Exercise aim –
Take the entries below and print, exactly, the stretch from the line containing "[58,737,951,794] Adıyaman Escort" through the line containing "[17,1141,800,1396] Đề về", both included.

***** Dataset records

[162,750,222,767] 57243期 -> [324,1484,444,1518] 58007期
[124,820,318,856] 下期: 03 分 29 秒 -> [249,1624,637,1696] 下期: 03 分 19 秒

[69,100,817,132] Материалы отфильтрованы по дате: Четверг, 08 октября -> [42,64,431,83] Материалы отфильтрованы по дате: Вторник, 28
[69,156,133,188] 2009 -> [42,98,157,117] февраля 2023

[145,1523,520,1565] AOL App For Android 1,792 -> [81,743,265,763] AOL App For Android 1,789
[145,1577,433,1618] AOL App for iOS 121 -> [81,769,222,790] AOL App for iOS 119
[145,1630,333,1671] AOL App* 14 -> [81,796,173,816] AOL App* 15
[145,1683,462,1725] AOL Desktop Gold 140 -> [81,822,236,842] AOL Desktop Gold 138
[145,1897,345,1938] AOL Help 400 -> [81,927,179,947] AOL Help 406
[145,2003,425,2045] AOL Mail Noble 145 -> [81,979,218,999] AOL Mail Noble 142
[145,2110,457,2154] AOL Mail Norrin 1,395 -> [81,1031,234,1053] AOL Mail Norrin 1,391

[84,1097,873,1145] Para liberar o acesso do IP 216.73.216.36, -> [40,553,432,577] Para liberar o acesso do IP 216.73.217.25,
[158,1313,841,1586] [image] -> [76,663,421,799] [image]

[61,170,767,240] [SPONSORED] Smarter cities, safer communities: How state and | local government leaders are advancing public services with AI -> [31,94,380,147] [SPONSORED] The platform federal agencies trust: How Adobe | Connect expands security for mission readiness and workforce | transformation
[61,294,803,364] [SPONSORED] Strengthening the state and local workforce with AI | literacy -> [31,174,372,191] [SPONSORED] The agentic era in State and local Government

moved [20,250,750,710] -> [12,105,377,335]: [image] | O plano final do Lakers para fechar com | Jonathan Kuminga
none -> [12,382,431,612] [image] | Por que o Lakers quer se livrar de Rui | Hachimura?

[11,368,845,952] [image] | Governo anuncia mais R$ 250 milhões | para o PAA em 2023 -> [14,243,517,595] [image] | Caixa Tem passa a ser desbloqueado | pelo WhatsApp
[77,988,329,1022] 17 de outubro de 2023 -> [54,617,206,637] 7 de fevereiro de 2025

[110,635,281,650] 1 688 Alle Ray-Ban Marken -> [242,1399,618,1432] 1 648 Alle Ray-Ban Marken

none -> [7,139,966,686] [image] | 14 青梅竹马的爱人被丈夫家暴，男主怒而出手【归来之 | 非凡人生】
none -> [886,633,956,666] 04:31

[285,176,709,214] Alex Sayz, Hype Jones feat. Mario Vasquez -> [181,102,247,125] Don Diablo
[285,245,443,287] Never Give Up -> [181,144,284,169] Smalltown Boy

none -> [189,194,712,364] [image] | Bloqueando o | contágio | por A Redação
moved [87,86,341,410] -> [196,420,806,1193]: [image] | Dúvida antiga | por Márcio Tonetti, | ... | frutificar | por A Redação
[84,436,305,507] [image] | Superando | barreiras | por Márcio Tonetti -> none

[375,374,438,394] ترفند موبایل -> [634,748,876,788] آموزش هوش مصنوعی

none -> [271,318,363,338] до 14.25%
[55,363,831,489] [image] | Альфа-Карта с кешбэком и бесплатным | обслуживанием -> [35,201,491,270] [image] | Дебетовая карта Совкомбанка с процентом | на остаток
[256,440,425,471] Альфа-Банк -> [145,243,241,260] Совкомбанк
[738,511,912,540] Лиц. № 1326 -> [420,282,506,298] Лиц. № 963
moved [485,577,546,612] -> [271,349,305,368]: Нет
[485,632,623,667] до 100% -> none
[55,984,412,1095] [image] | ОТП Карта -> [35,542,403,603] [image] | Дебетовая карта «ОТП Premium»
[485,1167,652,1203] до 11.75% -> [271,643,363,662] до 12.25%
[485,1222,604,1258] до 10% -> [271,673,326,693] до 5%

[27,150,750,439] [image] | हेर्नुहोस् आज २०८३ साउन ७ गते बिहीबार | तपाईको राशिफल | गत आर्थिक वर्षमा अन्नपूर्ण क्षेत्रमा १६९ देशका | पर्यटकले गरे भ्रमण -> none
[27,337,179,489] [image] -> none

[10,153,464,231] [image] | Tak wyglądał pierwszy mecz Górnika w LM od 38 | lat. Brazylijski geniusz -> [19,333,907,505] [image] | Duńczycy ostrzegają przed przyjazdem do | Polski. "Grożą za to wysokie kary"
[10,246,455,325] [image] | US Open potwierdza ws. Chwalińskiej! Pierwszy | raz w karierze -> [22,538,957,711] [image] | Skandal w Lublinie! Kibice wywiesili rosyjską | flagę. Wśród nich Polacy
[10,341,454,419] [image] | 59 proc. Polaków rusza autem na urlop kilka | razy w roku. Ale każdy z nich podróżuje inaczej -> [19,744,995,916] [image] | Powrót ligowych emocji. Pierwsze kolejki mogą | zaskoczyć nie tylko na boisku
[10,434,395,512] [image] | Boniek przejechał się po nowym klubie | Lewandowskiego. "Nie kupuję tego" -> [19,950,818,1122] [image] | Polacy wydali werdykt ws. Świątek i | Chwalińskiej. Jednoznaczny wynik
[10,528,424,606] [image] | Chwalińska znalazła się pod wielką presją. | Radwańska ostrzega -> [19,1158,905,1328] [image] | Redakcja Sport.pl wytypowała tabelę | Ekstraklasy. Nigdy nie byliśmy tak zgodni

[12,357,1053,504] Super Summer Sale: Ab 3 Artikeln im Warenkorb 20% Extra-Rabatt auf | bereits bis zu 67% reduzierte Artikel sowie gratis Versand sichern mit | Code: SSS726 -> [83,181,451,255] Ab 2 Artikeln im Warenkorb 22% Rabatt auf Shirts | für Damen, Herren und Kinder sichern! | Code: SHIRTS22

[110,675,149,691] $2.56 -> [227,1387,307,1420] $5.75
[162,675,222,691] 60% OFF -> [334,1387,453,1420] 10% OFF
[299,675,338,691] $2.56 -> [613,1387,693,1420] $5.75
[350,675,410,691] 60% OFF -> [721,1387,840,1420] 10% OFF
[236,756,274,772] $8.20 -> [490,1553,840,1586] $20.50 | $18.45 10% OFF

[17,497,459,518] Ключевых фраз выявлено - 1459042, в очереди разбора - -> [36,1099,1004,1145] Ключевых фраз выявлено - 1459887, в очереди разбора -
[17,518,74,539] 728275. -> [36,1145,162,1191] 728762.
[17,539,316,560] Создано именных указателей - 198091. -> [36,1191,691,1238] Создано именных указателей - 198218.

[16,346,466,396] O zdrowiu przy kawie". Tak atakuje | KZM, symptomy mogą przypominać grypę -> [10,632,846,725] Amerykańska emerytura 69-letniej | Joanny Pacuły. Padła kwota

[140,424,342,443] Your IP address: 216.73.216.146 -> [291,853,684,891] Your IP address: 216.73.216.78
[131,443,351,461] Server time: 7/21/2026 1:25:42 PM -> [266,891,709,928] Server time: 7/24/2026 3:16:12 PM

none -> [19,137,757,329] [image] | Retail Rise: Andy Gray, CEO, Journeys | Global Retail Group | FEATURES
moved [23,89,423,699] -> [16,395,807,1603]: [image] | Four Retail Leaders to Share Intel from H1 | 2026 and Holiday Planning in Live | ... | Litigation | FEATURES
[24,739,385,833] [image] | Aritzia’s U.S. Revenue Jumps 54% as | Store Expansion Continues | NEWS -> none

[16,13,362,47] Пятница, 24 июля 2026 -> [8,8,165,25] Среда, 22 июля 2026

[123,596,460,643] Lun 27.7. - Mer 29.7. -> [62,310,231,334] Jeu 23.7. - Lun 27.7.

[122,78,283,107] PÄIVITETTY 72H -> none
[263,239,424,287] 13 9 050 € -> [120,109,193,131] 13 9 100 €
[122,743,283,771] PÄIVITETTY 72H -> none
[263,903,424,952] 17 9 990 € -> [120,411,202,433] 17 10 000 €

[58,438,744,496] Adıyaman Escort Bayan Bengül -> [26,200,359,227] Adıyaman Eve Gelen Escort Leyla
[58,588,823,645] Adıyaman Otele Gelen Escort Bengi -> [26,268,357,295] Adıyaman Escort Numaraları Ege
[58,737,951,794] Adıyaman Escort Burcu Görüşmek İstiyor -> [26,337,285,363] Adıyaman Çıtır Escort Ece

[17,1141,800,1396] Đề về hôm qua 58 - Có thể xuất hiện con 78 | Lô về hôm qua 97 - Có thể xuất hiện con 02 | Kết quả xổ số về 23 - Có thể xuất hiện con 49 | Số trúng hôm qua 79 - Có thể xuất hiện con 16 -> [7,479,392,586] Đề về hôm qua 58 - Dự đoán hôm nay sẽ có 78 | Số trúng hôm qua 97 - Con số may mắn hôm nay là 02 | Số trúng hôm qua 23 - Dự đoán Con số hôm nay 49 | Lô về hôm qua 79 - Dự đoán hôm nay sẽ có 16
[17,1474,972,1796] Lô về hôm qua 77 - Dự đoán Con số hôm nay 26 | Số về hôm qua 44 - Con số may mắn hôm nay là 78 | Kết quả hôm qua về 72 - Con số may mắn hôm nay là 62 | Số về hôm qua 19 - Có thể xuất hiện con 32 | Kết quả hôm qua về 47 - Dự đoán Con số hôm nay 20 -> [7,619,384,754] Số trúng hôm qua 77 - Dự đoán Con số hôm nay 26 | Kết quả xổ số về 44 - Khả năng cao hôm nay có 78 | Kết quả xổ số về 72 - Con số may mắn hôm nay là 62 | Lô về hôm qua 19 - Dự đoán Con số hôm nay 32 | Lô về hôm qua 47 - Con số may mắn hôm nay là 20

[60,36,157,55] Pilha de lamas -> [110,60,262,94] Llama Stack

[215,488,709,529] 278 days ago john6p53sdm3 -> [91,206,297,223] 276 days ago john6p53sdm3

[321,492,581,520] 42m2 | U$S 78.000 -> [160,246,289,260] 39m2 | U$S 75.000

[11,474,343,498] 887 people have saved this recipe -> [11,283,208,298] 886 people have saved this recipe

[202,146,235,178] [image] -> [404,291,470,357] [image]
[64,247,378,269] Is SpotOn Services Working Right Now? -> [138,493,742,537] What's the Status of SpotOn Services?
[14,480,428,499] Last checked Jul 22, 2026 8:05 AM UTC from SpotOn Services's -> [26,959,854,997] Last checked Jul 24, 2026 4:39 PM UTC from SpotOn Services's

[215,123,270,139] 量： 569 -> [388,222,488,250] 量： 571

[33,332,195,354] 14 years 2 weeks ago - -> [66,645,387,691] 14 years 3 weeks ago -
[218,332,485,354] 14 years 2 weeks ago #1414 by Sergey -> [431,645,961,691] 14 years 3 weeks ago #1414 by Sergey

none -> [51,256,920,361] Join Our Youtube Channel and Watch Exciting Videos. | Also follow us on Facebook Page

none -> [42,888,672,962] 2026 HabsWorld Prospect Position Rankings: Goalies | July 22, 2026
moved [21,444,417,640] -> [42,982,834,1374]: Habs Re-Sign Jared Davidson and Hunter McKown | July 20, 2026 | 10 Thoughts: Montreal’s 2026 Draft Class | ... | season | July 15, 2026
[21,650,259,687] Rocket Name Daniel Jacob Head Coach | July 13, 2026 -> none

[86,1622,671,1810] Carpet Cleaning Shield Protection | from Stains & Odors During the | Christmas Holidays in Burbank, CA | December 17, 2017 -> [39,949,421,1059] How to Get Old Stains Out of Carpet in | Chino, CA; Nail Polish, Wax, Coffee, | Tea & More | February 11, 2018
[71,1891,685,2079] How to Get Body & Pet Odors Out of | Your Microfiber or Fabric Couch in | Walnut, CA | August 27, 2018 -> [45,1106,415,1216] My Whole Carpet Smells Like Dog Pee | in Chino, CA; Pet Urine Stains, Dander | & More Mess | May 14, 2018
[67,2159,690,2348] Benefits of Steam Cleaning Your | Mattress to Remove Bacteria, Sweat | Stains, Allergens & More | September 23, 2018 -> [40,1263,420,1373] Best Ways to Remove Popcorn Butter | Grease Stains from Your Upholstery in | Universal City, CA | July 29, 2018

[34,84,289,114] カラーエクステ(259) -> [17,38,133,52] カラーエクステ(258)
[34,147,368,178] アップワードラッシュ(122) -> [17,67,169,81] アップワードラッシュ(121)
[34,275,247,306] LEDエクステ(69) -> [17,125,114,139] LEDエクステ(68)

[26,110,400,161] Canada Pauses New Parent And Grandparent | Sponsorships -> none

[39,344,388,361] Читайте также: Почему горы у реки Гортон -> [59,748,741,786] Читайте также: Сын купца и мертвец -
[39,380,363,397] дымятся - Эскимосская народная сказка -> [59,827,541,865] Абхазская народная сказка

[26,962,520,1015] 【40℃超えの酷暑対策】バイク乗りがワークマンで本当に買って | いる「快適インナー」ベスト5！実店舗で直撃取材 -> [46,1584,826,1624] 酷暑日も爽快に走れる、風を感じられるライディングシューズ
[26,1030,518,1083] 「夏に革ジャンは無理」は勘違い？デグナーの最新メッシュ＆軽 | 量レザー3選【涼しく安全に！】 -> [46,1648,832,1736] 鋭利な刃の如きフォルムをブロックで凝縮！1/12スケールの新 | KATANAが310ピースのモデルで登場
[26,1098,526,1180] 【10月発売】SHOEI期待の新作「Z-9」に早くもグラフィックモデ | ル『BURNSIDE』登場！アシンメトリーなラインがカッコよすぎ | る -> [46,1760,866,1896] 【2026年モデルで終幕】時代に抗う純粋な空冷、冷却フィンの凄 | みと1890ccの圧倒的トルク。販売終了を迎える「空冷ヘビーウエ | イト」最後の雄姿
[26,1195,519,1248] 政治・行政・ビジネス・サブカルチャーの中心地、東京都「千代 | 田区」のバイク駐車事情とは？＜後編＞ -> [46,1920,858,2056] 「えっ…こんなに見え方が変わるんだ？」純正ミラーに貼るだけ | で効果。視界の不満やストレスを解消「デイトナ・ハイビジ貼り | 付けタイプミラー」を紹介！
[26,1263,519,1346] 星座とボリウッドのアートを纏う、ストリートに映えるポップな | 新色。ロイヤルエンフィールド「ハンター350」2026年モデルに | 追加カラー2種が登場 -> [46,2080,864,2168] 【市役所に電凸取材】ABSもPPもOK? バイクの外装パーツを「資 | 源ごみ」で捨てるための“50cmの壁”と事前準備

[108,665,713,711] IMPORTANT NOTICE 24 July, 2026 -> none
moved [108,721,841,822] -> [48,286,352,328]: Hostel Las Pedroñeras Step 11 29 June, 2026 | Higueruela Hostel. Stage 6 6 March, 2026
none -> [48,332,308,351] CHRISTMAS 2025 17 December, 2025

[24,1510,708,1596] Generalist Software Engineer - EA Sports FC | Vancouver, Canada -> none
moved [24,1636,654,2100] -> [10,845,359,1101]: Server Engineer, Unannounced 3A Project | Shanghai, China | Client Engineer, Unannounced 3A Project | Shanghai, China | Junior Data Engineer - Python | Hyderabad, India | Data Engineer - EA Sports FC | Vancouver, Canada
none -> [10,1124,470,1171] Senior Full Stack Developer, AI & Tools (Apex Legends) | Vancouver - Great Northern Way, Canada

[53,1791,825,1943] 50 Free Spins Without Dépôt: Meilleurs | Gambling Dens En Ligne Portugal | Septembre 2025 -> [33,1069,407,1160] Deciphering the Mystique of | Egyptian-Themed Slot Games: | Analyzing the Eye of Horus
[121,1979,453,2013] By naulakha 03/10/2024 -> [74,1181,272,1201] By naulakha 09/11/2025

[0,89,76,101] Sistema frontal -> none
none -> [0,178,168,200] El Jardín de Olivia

**********

Your response –
[58,737,951,794] Adıyaman Escort Burcu Görüşmek İstiyor -> [26,337,285,363] Adıyaman Çıtır Escort Ece

[17,1141,800,1396] Đề về hôm qua 58 - Có thể xuất hiện con 78 | Lô về hôm qua 97 - Có thể xuất hiện con 02 | Kết quả xổ số về 23 - Có thể xuất hiện con 49 | Số trúng hôm qua 79 - Có thể xuất hiện con 16 -> [7,479,392,586] Đề về hôm qua 58 - Dự đoán hôm nay sẽ có 78 | Số trúng hôm qua 97 - Con số may mắn hôm nay là 02 | Số trúng hôm qua 23 - Dự đoán Con số hôm nay 49 | Lô về hôm qua 79 - Dự đoán hôm nay sẽ có 16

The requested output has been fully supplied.